(Screenshot and code edit data)
►

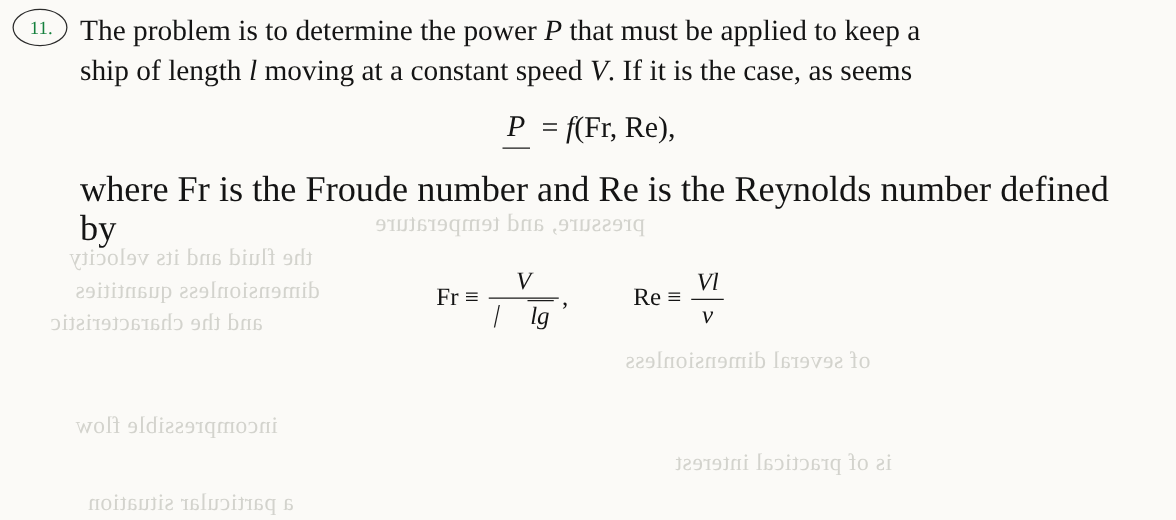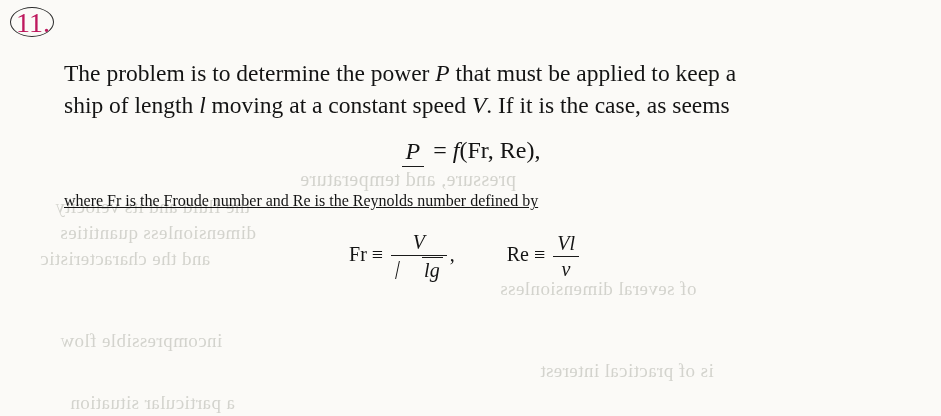--- a/index.html
+++ b/index.html
@@ -51,10 +51,10 @@
     top: 8px;
     width: 46px;
     height: 30px;
-    font-size: 28px;
+    font-size: 15px;
     line-height: 30px;
     text-align: center;
-    color: #be185d;
+    color: #15803d;
   }
   .qnum .circle {
     position: absolute;

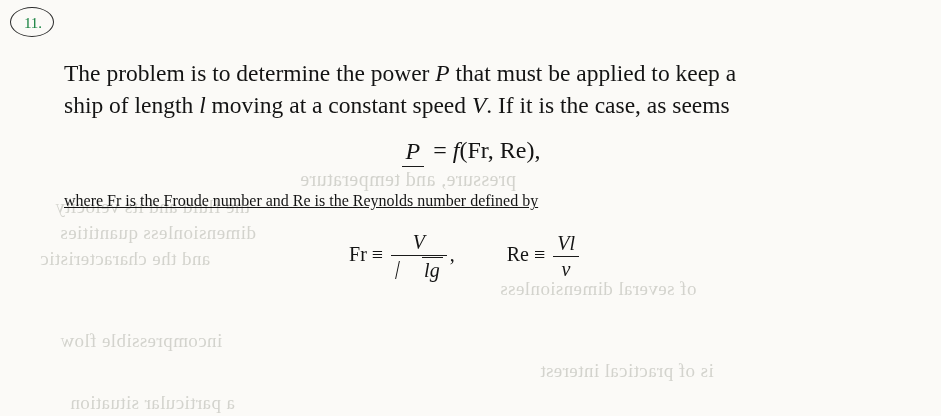--- a/index.html
+++ b/index.html
@@ -84,7 +84,7 @@
     display: block;
     white-space: nowrap;
   }
-  .line.first { text-indent: 0; margin-top: 48px; }
+  .line.first { text-indent: 0; }
   .ital {
     font-style: italic;
   }

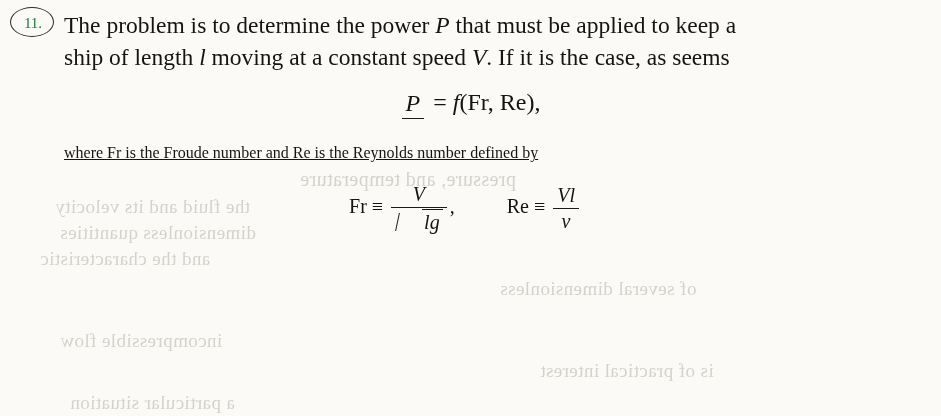--- a/index.html
+++ b/index.html
@@ -119,12 +119,11 @@
   }
   .sup { font-size: 0.68em; vertical-align: super; }
   .where-line {
-    font-size: 16px;
+    font-size: 29px;
     line-height: 31.5px;
     margin: 0;
     padding-left: 52px;
     margin-top: 18px;
-    text-decoration: underline;
   }
   .eq2 {
     margin-top: 14px;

◄

→ **YOUR GOAL**
From the entries above, show each line that includes the string "align".

→ **WRITTEN ANSWER**
     text-align: center;
   .sup { font-size: 0.68em; vertical-align: super; }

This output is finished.